TASK DATA.
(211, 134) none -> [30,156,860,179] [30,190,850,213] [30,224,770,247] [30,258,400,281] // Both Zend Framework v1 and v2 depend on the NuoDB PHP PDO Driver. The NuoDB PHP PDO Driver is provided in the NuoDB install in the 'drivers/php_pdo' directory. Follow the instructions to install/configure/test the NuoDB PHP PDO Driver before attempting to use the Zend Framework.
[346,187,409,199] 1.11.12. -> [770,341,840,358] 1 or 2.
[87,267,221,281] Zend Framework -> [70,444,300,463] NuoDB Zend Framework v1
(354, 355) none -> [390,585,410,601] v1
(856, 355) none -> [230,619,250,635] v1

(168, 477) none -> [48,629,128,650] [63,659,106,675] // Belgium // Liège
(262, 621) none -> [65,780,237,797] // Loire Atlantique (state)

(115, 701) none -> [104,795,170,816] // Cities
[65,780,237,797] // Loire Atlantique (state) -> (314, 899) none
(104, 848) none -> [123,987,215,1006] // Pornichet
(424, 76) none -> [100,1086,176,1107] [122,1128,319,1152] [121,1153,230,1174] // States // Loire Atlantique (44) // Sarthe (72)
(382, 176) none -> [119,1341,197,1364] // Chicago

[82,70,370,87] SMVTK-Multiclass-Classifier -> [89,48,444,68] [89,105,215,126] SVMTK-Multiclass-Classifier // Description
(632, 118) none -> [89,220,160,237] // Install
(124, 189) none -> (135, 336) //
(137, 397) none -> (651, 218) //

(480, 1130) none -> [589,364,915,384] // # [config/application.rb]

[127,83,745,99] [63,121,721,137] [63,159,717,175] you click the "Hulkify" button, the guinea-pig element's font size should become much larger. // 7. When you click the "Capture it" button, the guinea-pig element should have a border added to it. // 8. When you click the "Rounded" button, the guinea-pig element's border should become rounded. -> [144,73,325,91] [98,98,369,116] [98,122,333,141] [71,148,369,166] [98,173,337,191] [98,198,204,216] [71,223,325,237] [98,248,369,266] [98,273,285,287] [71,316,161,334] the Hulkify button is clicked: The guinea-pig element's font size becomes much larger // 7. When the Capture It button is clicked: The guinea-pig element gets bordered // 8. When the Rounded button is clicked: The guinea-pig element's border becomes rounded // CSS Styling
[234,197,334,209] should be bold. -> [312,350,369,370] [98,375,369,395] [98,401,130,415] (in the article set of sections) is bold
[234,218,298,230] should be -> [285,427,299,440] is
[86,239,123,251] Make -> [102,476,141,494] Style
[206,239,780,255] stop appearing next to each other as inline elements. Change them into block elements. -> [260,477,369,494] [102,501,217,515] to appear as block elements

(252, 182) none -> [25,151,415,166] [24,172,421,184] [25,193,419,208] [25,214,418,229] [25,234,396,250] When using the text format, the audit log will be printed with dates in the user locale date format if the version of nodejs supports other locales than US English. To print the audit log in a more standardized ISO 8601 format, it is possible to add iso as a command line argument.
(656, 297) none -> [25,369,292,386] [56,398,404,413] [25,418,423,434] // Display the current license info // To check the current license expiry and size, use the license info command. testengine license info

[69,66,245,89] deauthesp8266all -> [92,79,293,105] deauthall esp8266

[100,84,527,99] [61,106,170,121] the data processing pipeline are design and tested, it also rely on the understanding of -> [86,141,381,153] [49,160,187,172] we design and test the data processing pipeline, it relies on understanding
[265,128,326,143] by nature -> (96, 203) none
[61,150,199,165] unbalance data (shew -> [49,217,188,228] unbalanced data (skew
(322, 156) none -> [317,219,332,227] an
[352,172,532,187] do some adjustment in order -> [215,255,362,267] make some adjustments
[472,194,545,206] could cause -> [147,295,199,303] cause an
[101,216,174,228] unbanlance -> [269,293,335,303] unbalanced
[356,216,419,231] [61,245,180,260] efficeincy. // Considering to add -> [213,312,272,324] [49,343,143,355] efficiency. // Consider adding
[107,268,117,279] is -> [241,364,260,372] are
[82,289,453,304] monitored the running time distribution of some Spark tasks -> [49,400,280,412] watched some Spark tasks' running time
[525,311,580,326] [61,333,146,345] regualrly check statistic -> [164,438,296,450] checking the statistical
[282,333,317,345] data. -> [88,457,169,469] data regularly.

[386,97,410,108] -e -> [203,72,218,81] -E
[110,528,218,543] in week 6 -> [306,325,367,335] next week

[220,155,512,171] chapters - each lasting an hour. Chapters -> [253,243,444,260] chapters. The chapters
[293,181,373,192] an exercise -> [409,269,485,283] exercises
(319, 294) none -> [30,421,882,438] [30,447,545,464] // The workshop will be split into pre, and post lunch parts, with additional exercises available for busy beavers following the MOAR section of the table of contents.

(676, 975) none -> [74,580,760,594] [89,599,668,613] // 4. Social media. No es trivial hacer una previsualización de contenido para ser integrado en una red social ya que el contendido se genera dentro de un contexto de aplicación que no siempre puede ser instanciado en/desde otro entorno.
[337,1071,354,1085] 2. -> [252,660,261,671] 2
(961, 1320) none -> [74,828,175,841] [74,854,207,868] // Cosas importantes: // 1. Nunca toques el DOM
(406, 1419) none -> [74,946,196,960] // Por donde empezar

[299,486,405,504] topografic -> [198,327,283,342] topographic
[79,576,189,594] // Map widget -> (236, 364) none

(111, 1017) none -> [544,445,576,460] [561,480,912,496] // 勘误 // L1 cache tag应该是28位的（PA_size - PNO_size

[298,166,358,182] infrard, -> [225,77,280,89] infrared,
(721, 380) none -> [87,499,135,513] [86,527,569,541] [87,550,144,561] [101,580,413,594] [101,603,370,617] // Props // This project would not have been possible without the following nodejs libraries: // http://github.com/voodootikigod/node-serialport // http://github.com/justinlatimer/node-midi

PROBLEM. Write all of the data above again, exactly as given.

RESPONSE BELOW.
(211, 134) none -> [30,156,860,179] [30,190,850,213] [30,224,770,247] [30,258,400,281] // Both Zend Framework v1 and v2 depend on the NuoDB PHP PDO Driver. The NuoDB PHP PDO Driver is provided in the NuoDB install in the 'drivers/php_pdo' directory. Follow the instructions to install/configure/test the NuoDB PHP PDO Driver before attempting to use the Zend Framework.
[346,187,409,199] 1.11.12. -> [770,341,840,358] 1 or 2.
[87,267,221,281] Zend Framework -> [70,444,300,463] NuoDB Zend Framework v1
(354, 355) none -> [390,585,410,601] v1
(856, 355) none -> [230,619,250,635] v1

(168, 477) none -> [48,629,128,650] [63,659,106,675] // Belgium // Liège
(262, 621) none -> [65,780,237,797] // Loire Atlantique (state)

(115, 701) none -> [104,795,170,816] // Cities
[65,780,237,797] // Loire Atlantique (state) -> (314, 899) none
(104, 848) none -> [123,987,215,1006] // Pornichet
(424, 76) none -> [100,1086,176,1107] [122,1128,319,1152] [121,1153,230,1174] // States // Loire Atlantique (44) // Sarthe (72)
(382, 176) none -> [119,1341,197,1364] // Chicago

[82,70,370,87] SMVTK-Multiclass-Classifier -> [89,48,444,68] [89,105,215,126] SVMTK-Multiclass-Classifier // Description
(632, 118) none -> [89,220,160,237] // Install
(124, 189) none -> (135, 336) //
(137, 397) none -> (651, 218) //

(480, 1130) none -> [589,364,915,384] // # [config/application.rb]

[127,83,745,99] [63,121,721,137] [63,159,717,175] you click the "Hulkify" button, the guinea-pig element's font size should become much larger. // 7. When you click the "Capture it" button, the guinea-pig element should have a border added to it. // 8. When you click the "Rounded" button, the guinea-pig element's border should become rounded. -> [144,73,325,91] [98,98,369,116] [98,122,333,141] [71,148,369,166] [98,173,337,191] [98,198,204,216] [71,223,325,237] [98,248,369,266] [98,273,285,287] [71,316,161,334] the Hulkify button is clicked: The guinea-pig element's font size becomes much larger // 7. When the Capture It button is clicked: The guinea-pig element gets bordered // 8. When the Rounded button is clicked: The guinea-pig element's border becomes rounded // CSS Styling
[234,197,334,209] should be bold. -> [312,350,369,370] [98,375,369,395] [98,401,130,415] (in the article set of sections) is bold
[234,218,298,230] should be -> [285,427,299,440] is
[86,239,123,251] Make -> [102,476,141,494] Style
[206,239,780,255] stop appearing next to each other as inline elements. Change them into block elements. -> [260,477,369,494] [102,501,217,515] to appear as block elements

(252, 182) none -> [25,151,415,166] [24,172,421,184] [25,193,419,208] [25,214,418,229] [25,234,396,250] When using the text format, the audit log will be printed with dates in the user locale date format if the version of nodejs supports other locales than US English. To print the audit log in a more standardized ISO 8601 format, it is possible to add iso as a command line argument.
(656, 297) none -> [25,369,292,386] [56,398,404,413] [25,418,423,434] // Display the current license info // To check the current license expiry and size, use the license info command. testengine license info

[69,66,245,89] deauthesp8266all -> [92,79,293,105] deauthall esp8266

[100,84,527,99] [61,106,170,121] the data processing pipeline are design and tested, it also rely on the understanding of -> [86,141,381,153] [49,160,187,172] we design and test the data processing pipeline, it relies on understanding
[265,128,326,143] by nature -> (96, 203) none
[61,150,199,165] unbalance data (shew -> [49,217,188,228] unbalanced data (skew
(322, 156) none -> [317,219,332,227] an
[352,172,532,187] do some adjustment in order -> [215,255,362,267] make some adjustments
[472,194,545,206] could cause -> [147,295,199,303] cause an
[101,216,174,228] unbanlance -> [269,293,335,303] unbalanced
[356,216,419,231] [61,245,180,260] efficeincy. // Considering to add -> [213,312,272,324] [49,343,143,355] efficiency. // Consider adding
[107,268,117,279] is -> [241,364,260,372] are
[82,289,453,304] monitored the running time distribution of some Spark tasks -> [49,400,280,412] watched some Spark tasks' running time
[525,311,580,326] [61,333,146,345] regualrly check statistic -> [164,438,296,450] checking the statistical
[282,333,317,345] data. -> [88,457,169,469] data regularly.

[386,97,410,108] -e -> [203,72,218,81] -E
[110,528,218,543] in week 6 -> [306,325,367,335] next week

[220,155,512,171] chapters - each lasting an hour. Chapters -> [253,243,444,260] chapters. The chapters
[293,181,373,192] an exercise -> [409,269,485,283] exercises
(319, 294) none -> [30,421,882,438] [30,447,545,464] // The workshop will be split into pre, and post lunch parts, with additional exercises available for busy beavers following the MOAR section of the table of contents.

(676, 975) none -> [74,580,760,594] [89,599,668,613] // 4. Social media. No es trivial hacer una previsualización de contenido para ser integrado en una red social ya que el contendido se genera dentro de un contexto de aplicación que no siempre puede ser instanciado en/desde otro entorno.
[337,1071,354,1085] 2. -> [252,660,261,671] 2
(961, 1320) none -> [74,828,175,841] [74,854,207,868] // Cosas importantes: // 1. Nunca toques el DOM
(406, 1419) none -> [74,946,196,960] // Por donde empezar

[299,486,405,504] topografic -> [198,327,283,342] topographic
[79,576,189,594] // Map widget -> (236, 364) none

(111, 1017) none -> [544,445,576,460] [561,480,912,496] // 勘误 // L1 cache tag应该是28位的（PA_size - PNO_size

[298,166,358,182] infrard, -> [225,77,280,89] infrared,
(721, 380) none -> [87,499,135,513] [86,527,569,541] [87,550,144,561] [101,580,413,594] [101,603,370,617] // Props // This project would not have been possible without the following nodejs libraries: // http://github.com/voodootikigod/node-serialport // http://github.com/justinlatimer/node-midi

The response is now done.